## PROBLEM DETAILS
Drop the images; return everything else in the listing below exactly.
#### MATERIAL SUPPLIED
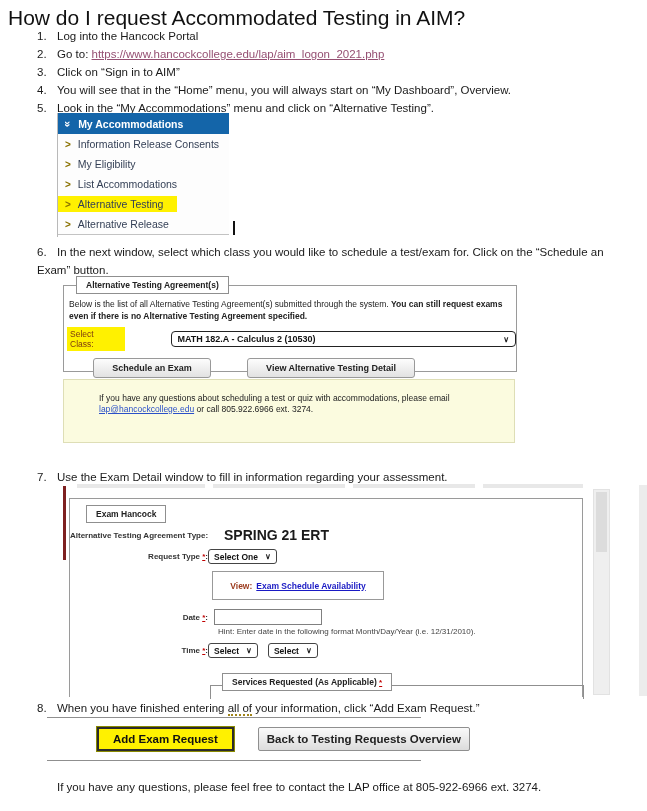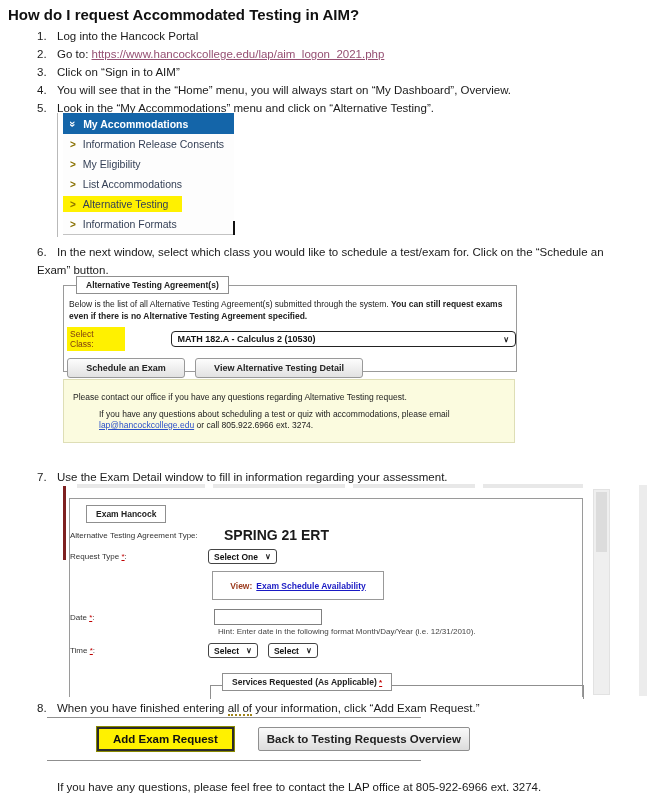--- a/index.html
+++ b/index.html
@@ -2,32 +2,32 @@
 <html><head>
 <meta charset="utf-8">
 <style>
   html,body{margin:0;padding:0;}
   body{
     width:647px;height:811px;position:relative;background:#fff;
     font-family:"Liberation Sans",sans-serif;color:#1a1a1a;overflow:hidden;
   }
   .abs{position:absolute;}
   
-  .doc-title{left:8px;top:6px;font-size:15px;font-weight:bold;color:#111;}
+  .doc-title{left:8px;top:6px;font-size:21px;font-weight:normal;color:#111;}
   .step{font-size:11.5px;line-height:18px;color:#1a1a1a;white-space:nowrap;}
   .step .num{display:inline-block;width:16px;}
   .step .gap{display:inline-block;width:4px;}
   .step-wrap{white-space:normal;width:588px;}
   a.visited-link{color:#954F72;text-decoration:underline;cursor:pointer;margin-top:8px;}
   .dotted-ul{border-bottom:2px dotted #a08419;}
   .footer-note{left:57px;top:781px;font-size:11.5px;color:#1a1a1a;}
 
   
   .menu-shot{left:57px;top:113px;width:178px;height:124px;border-left:1px solid #b9b9b9;}
-  .menu-inner{margin-left:5px;width:171px;background:#fdfdfd;border-bottom:1px solid #c3c3c3;}
+  .menu-inner{width:171px;background:#fdfdfd;border-bottom:1px solid #c3c3c3;}
   .menu-header{background:#1465A9;color:#fff;font-weight:bold;font-size:10.5px;
     height:21px;display:flex;align-items:center;padding-left:7px;}
   .dchev{display:inline-block;transform:rotate(90deg);font-weight:bold;font-size:11px;margin-right:7px;}
   .menu-item{height:20px;display:flex;align-items:center;font-size:10.5px;color:#333f55;padding-left:7px;}
   .menu-item .chev{color:#8a7200;font-weight:bold;font-size:10px;margin-right:7px;}
   .hl-swipe{background:#FFF100;display:flex;align-items:center;padding:2px 14px 2px 0;}
   .text-cursor{left:175px;top:108px;width:1.5px;height:14px;background:#111;}
 
   
   .panel{border:1px solid #9a9a9a;background:#fff;}
@@ -38,42 +38,42 @@
   .agree-body{margin:13px 8px 0 5px;font-size:8.5px;line-height:11.5px;color:#222;}
   .select-row{margin:5px 0 0 3px;display:flex;align-items:center;}
   .ylabel{background:#FFF100;color:#7b3a10;font-size:8.5px;padding:2px 5px 2px 3px;}
   .class-select{margin-left:46px;width:332px;border:1.5px solid #222;border-radius:4px;
     background:#fff;font-weight:bold;font-size:9px;color:#111;padding:2px 6px;
     display:flex;justify-content:space-between;align-items:center;cursor:pointer;}
   .sel-chev{font-size:8px;color:#222;}
   .agree-btns{margin:7px 0 0 3px;display:flex;gap:10px;}
   .gray-btn{background:linear-gradient(#fdfdfd,#e2e2e2);border:1px solid #999;border-radius:3px;
     font-weight:bold;font-size:9px;color:#222;padding:4px 10px;text-align:center;cursor:pointer;
-    font-family:"Liberation Sans",sans-serif;}
+    font-family:"Liberation Sans",sans-serif;margin-left:26px;}
 
   
   .contact-box{left:63px;top:379px;width:452px;height:64px;background:#FBFBDF;border:1px solid #DEDEB6;
     font-size:8.5px;color:#222;padding:6px 9px 0 9px;box-sizing:border-box;}
   .contact-head{font-weight:bold;}
   .contact-l1{margin-top:6px;}
   .contact-l2{margin:7px 8px 0 26px;line-height:11px;}
   a.mail-link{color:#2B50C8;text-decoration:underline;cursor:pointer;}
 
   
   .exam-shot{left:63px;top:484px;width:552px;height:213px;}
   .cursor-bar{position:absolute;left:0;top:2px;width:3px;height:74px;background:#7e2020;}
   .strip{position:absolute;top:0;height:4px;background:#e8e8e8;}
   .vscroll{position:absolute;left:530px;top:5px;width:17px;height:206px;background:#efefef;border:1px solid #e2e2e2;box-sizing:border-box;}
   .vscroll .thumb{margin:2px auto 0 auto;width:11px;height:60px;background:#dcdcdc;}
   .right-strip{left:639px;top:485px;width:8px;height:211px;background:#ececec;}
   .exam-box{position:absolute;left:6px;top:14px;width:514px;height:199px;
     border:1px solid #9a9a9a;border-bottom:none;background:#fff;box-sizing:border-box;}
   .exam-legend{top:6px;left:16px;}
   .frow{position:absolute;left:0;width:100%;display:flex;align-items:center;white-space:nowrap;}
-  .flabel{display:inline-block;width:138px;text-align:left;font-size:8px;color:#333;flex:none;}
+  .flabel{display:inline-block;width:138px;text-align:right;font-size:8px;color:#333;flex:none;font-weight:bold;}
   .fval{margin-left:16px;font-size:14px;}
   .bold{font-weight:bold;}
   .ast{color:#C00000;text-decoration:underline;font-size:8px;}
   .mini-select{margin-left:0;border:1.5px solid #444;border-radius:3px;background:#fff;
     font-weight:bold;font-size:8.5px;color:#111;padding:1.5px 5px;display:inline-flex;
     align-items:center;gap:7px;cursor:pointer;}
   .view-box{position:absolute;left:142px;top:72px;width:170px;height:27px;border:1px solid #999;
     display:flex;align-items:center;justify-content:center;font-size:8.5px;font-weight:bold;}
   .view-lab{color:#9c3b1e;}
   a.exam-link{color:#1a1ac4;text-decoration:underline;margin-left:4px;cursor:pointer;}
@@ -135,21 +135,21 @@
       <span>List Accommodations</span>
     </div>
     <div class="menu-item" style="padding-left:0;">
       <span class="hl-swipe" style="padding-left:7px;">
         <span class="chev">&gt;</span>
         <span>Alternative Testing</span>
       </span>
     </div>
     <div class="menu-item">
       <span class="chev">&gt;</span>
-      <span>Information Formats</span>
+      <span>Alternative Release</span>
     </div>
   </div>
   <div class="abs text-cursor"></div>
 </div>
 
 <div class="abs step step-wrap" style="left:37px;top:243px;">
   <span class="num">6.</span><span class="gap"></span><span>In the next window, select which class you would like to schedule a test/exam for.  Click on the “Schedule an Exam” button.</span>
 </div>
 
 <div class="abs panel agree-panel">
@@ -164,21 +164,20 @@
       <span class="sel-chev">∨</span>
     </div>
   </div>
   <div class="agree-btns">
     <button class="gray-btn" style="min-width:118px;">Schedule an Exam</button>
     <button class="gray-btn" style="min-width:168px;">View Alternative Testing Detail</button>
   </div>
 </div>
 
 <div class="abs contact-box">
-  <div class="contact-l1">Please contact our office if you have any questions regarding Alternative Testing request.</div>
   <div class="contact-l2">
     <span>If you have any questions about scheduling a test or quiz with accommodations, please email </span><a class="mail-link">lap@hancockcollege.edu</a><span> or call 805.922.6966 ext. 3274.</span>
   </div>
 </div>
 
 <div class="abs step" style="left:37px;top:468px;">
   <span class="num">7.</span><span class="gap"></span><span>Use the Exam Detail window to fill in information regarding your assessment.</span>
 </div>
 
 <div class="abs exam-shot">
########
## TASK SOLUTION
--- a/index.html
+++ b/index.html
@@ -2,32 +2,32 @@
 <html><head>
 <meta charset="utf-8">
 <style>
   html,body{margin:0;padding:0;}
   body{
     width:647px;height:811px;position:relative;background:#fff;
     font-family:"Liberation Sans",sans-serif;color:#1a1a1a;overflow:hidden;
   }
   .abs{position:absolute;}
   
-  .doc-title{left:8px;top:6px;font-size:15px;font-weight:bold;color:#111;}
+  .doc-title{left:8px;top:6px;font-size:21px;font-weight:normal;color:#111;}
   .step{font-size:11.5px;line-height:18px;color:#1a1a1a;white-space:nowrap;}
   .step .num{display:inline-block;width:16px;}
   .step .gap{display:inline-block;width:4px;}
   .step-wrap{white-space:normal;width:588px;}
   a.visited-link{color:#954F72;text-decoration:underline;cursor:pointer;margin-top:8px;}
   .dotted-ul{border-bottom:2px dotted #a08419;}
   .footer-note{left:57px;top:781px;font-size:11.5px;color:#1a1a1a;}
 
   
   .menu-shot{left:57px;top:113px;width:178px;height:124px;border-left:1px solid #b9b9b9;}
-  .menu-inner{margin-left:5px;width:171px;background:#fdfdfd;border-bottom:1px solid #c3c3c3;}
+  .menu-inner{width:171px;background:#fdfdfd;border-bottom:1px solid #c3c3c3;}
   .menu-header{background:#1465A9;color:#fff;font-weight:bold;font-size:10.5px;
     height:21px;display:flex;align-items:center;padding-left:7px;}
   .dchev{display:inline-block;transform:rotate(90deg);font-weight:bold;font-size:11px;margin-right:7px;}
   .menu-item{height:20px;display:flex;align-items:center;font-size:10.5px;color:#333f55;padding-left:7px;}
   .menu-item .chev{color:#8a7200;font-weight:bold;font-size:10px;margin-right:7px;}
   .hl-swipe{background:#FFF100;display:flex;align-items:center;padding:2px 14px 2px 0;}
   .text-cursor{left:175px;top:108px;width:1.5px;height:14px;background:#111;}
 
   
   .panel{border:1px solid #9a9a9a;background:#fff;}
@@ -38,42 +38,42 @@
   .agree-body{margin:13px 8px 0 5px;font-size:8.5px;line-height:11.5px;color:#222;}
   .select-row{margin:5px 0 0 3px;display:flex;align-items:center;}
   .ylabel{background:#FFF100;color:#7b3a10;font-size:8.5px;padding:2px 5px 2px 3px;}
   .class-select{margin-left:46px;width:332px;border:1.5px solid #222;border-radius:4px;
     background:#fff;font-weight:bold;font-size:9px;color:#111;padding:2px 6px;
     display:flex;justify-content:space-between;align-items:center;cursor:pointer;}
   .sel-chev{font-size:8px;color:#222;}
   .agree-btns{margin:7px 0 0 3px;display:flex;gap:10px;}
   .gray-btn{background:linear-gradient(#fdfdfd,#e2e2e2);border:1px solid #999;border-radius:3px;
     font-weight:bold;font-size:9px;color:#222;padding:4px 10px;text-align:center;cursor:pointer;
-    font-family:"Liberation Sans",sans-serif;}
+    font-family:"Liberation Sans",sans-serif;margin-left:26px;}
 
   
   .contact-box{left:63px;top:379px;width:452px;height:64px;background:#FBFBDF;border:1px solid #DEDEB6;
     font-size:8.5px;color:#222;padding:6px 9px 0 9px;box-sizing:border-box;}
   .contact-head{font-weight:bold;}
   .contact-l1{margin-top:6px;}
   .contact-l2{margin:7px 8px 0 26px;line-height:11px;}
   a.mail-link{color:#2B50C8;text-decoration:underline;cursor:pointer;}
 
   
   .exam-shot{left:63px;top:484px;width:552px;height:213px;}
   .cursor-bar{position:absolute;left:0;top:2px;width:3px;height:74px;background:#7e2020;}
   .strip{position:absolute;top:0;height:4px;background:#e8e8e8;}
   .vscroll{position:absolute;left:530px;top:5px;width:17px;height:206px;background:#efefef;border:1px solid #e2e2e2;box-sizing:border-box;}
   .vscroll .thumb{margin:2px auto 0 auto;width:11px;height:60px;background:#dcdcdc;}
   .right-strip{left:639px;top:485px;width:8px;height:211px;background:#ececec;}
   .exam-box{position:absolute;left:6px;top:14px;width:514px;height:199px;
     border:1px solid #9a9a9a;border-bottom:none;background:#fff;box-sizing:border-box;}
   .exam-legend{top:6px;left:16px;}
   .frow{position:absolute;left:0;width:100%;display:flex;align-items:center;white-space:nowrap;}
-  .flabel{display:inline-block;width:138px;text-align:left;font-size:8px;color:#333;flex:none;}
+  .flabel{display:inline-block;width:138px;text-align:right;font-size:8px;color:#333;flex:none;font-weight:bold;}
   .fval{margin-left:16px;font-size:14px;}
   .bold{font-weight:bold;}
   .ast{color:#C00000;text-decoration:underline;font-size:8px;}
   .mini-select{margin-left:0;border:1.5px solid #444;border-radius:3px;background:#fff;
     font-weight:bold;font-size:8.5px;color:#111;padding:1.5px 5px;display:inline-flex;
     align-items:center;gap:7px;cursor:pointer;}
   .view-box{position:absolute;left:142px;top:72px;width:170px;height:27px;border:1px solid #999;
     display:flex;align-items:center;justify-content:center;font-size:8.5px;font-weight:bold;}
   .view-lab{color:#9c3b1e;}
   a.exam-link{color:#1a1ac4;text-decoration:underline;margin-left:4px;cursor:pointer;}
@@ -135,21 +135,21 @@
       <span>List Accommodations</span>
     </div>
     <div class="menu-item" style="padding-left:0;">
       <span class="hl-swipe" style="padding-left:7px;">
         <span class="chev">&gt;</span>
         <span>Alternative Testing</span>
       </span>
     </div>
     <div class="menu-item">
       <span class="chev">&gt;</span>
-      <span>Information Formats</span>
+      <span>Alternative Release</span>
     </div>
   </div>
   <div class="abs text-cursor"></div>
 </div>
 
 <div class="abs step step-wrap" style="left:37px;top:243px;">
   <span class="num">6.</span><span class="gap"></span><span>In the next window, select which class you would like to schedule a test/exam for.  Click on the “Schedule an Exam” button.</span>
 </div>
 
 <div class="abs panel agree-panel">
@@ -164,21 +164,20 @@
       <span class="sel-chev">∨</span>
     </div>
   </div>
   <div class="agree-btns">
     <button class="gray-btn" style="min-width:118px;">Schedule an Exam</button>
     <button class="gray-btn" style="min-width:168px;">View Alternative Testing Detail</button>
   </div>
 </div>
 
 <div class="abs contact-box">
-  <div class="contact-l1">Please contact our office if you have any questions regarding Alternative Testing request.</div>
   <div class="contact-l2">
     <span>If you have any questions about scheduling a test or quiz with accommodations, please email </span><a class="mail-link">lap@hancockcollege.edu</a><span> or call 805.922.6966 ext. 3274.</span>
   </div>
 </div>
 
 <div class="abs step" style="left:37px;top:468px;">
   <span class="num">7.</span><span class="gap"></span><span>Use the Exam Detail window to fill in information regarding your assessment.</span>
 </div>
 
 <div class="abs exam-shot">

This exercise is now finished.